The government has promised that from next year everyone aged between 40 and 75 will be offered an ‘MOT’ of their health. The patient most in need of a health check, however, was 60 this week: the NHS itself. To a limited extent the government has recognised the inadequacies of what for its first three or so decades tended to be called ‘the envy of the world’ by using the anniversary to publish the NHS Next Stage Review, written by Lord Darzi, a junior health minister and eminent surgeon. The document is less celebratory than defensive, effectively admitting that the patient has often become lost in an organisation which is one of the world’s largest employers after China’s Red Army. Sadly, much of what it goes on to propose will, in fact, entrench that very bureaucracy.
At the outset, one should recognise what is good about the NHS. The principle of universal healthcare for all, regardless of the patient’s ability to pay, caught the public’s imagination in the 1940s, gave institutional expression to the social solidarity of the war years, and remains dear to patients to this day.
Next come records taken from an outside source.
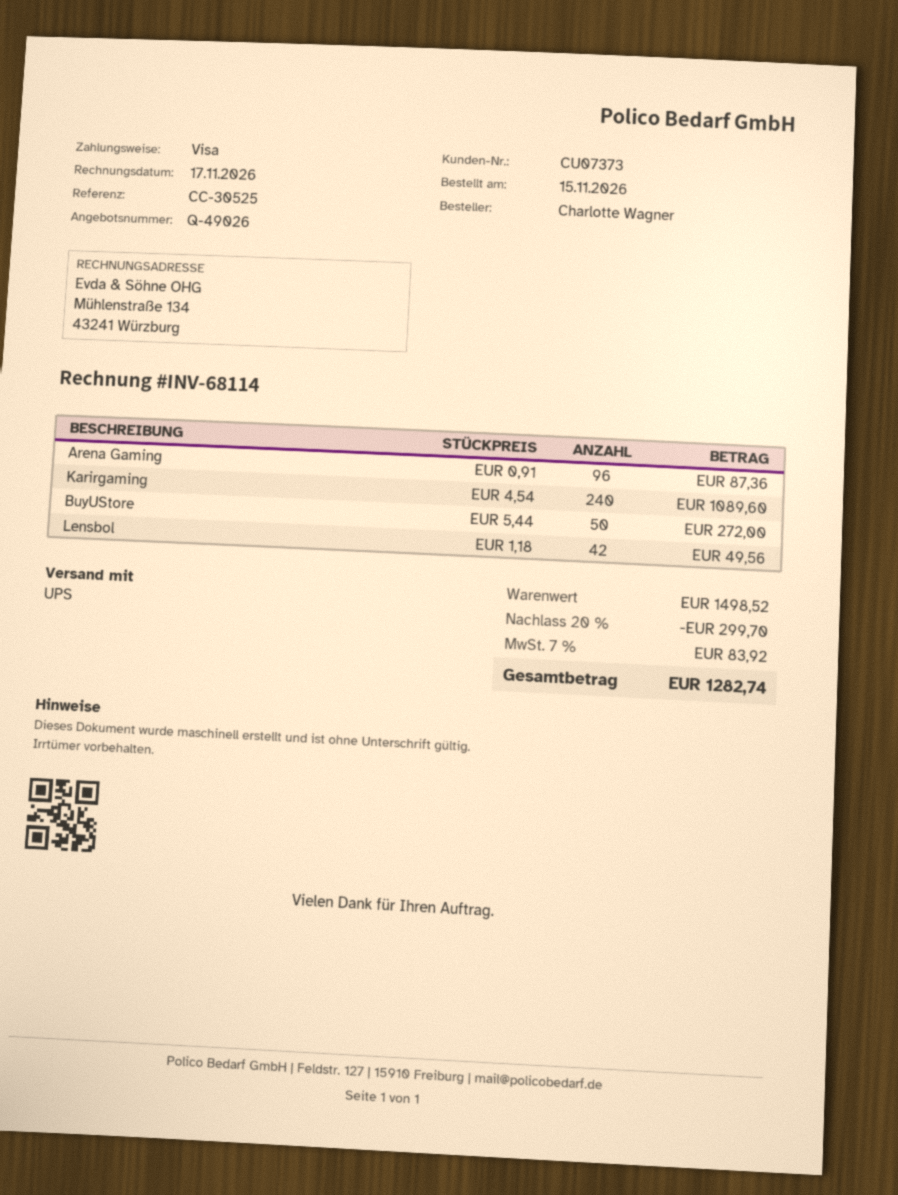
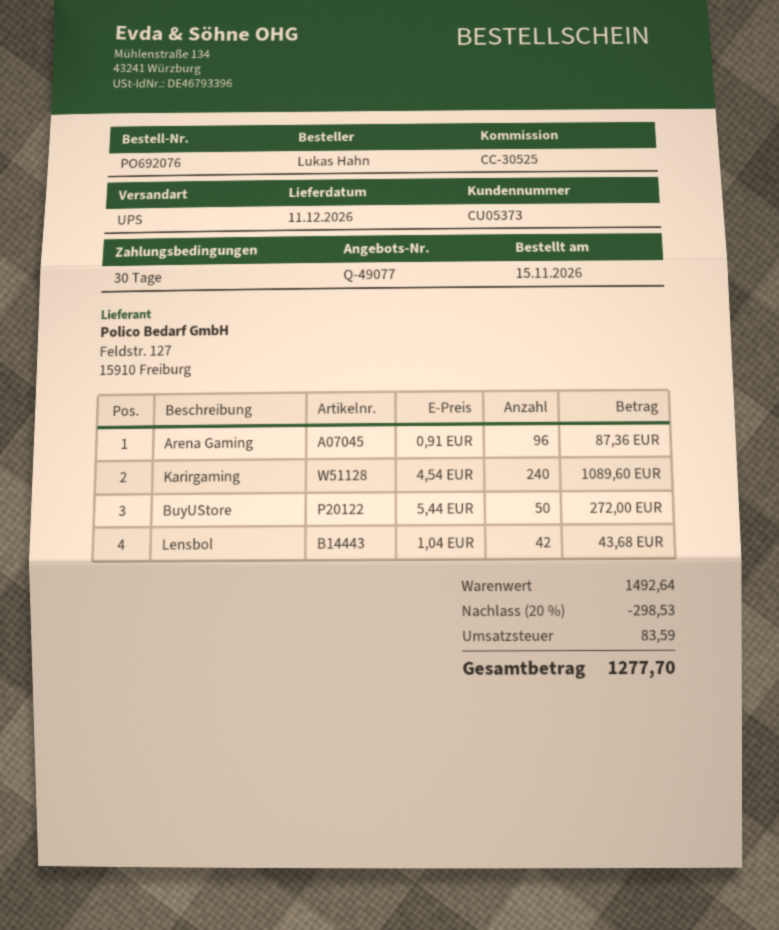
quote number: Q-49026 -> Q-49077
customer number: CU07373 -> CU05373
ordered by: Charlotte Wagner -> Lukas Hahn
Lensbol: 42 x 1.18 = 49.56 -> 42 x 1.04 = 43.68
subtotal: 1498.52 -> 1492.64
discount: 20% = 299.70 -> 20% = 298.53
tax: 83.92 -> 83.59
total: 1282.74 -> 1277.70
While Britain had some excellent hospitals in 1948, many founded with generous benefactions, getting into them was not easy for all. The foundation of the NHS happened to coincide with the introduction of antibiotics, which, combined with improvements in hygiene, sent infectious diseases in Britain into rapid decline.
It is no accident that the NHS survived the privatisations of the 1980s and is still supported by the Conservatives today. Nigel Lawson’s famous remark that the health service was the closest thing the English had to a religion was correct. Yet — to extend the metaphor — the flock is growing querulous at the management of the church.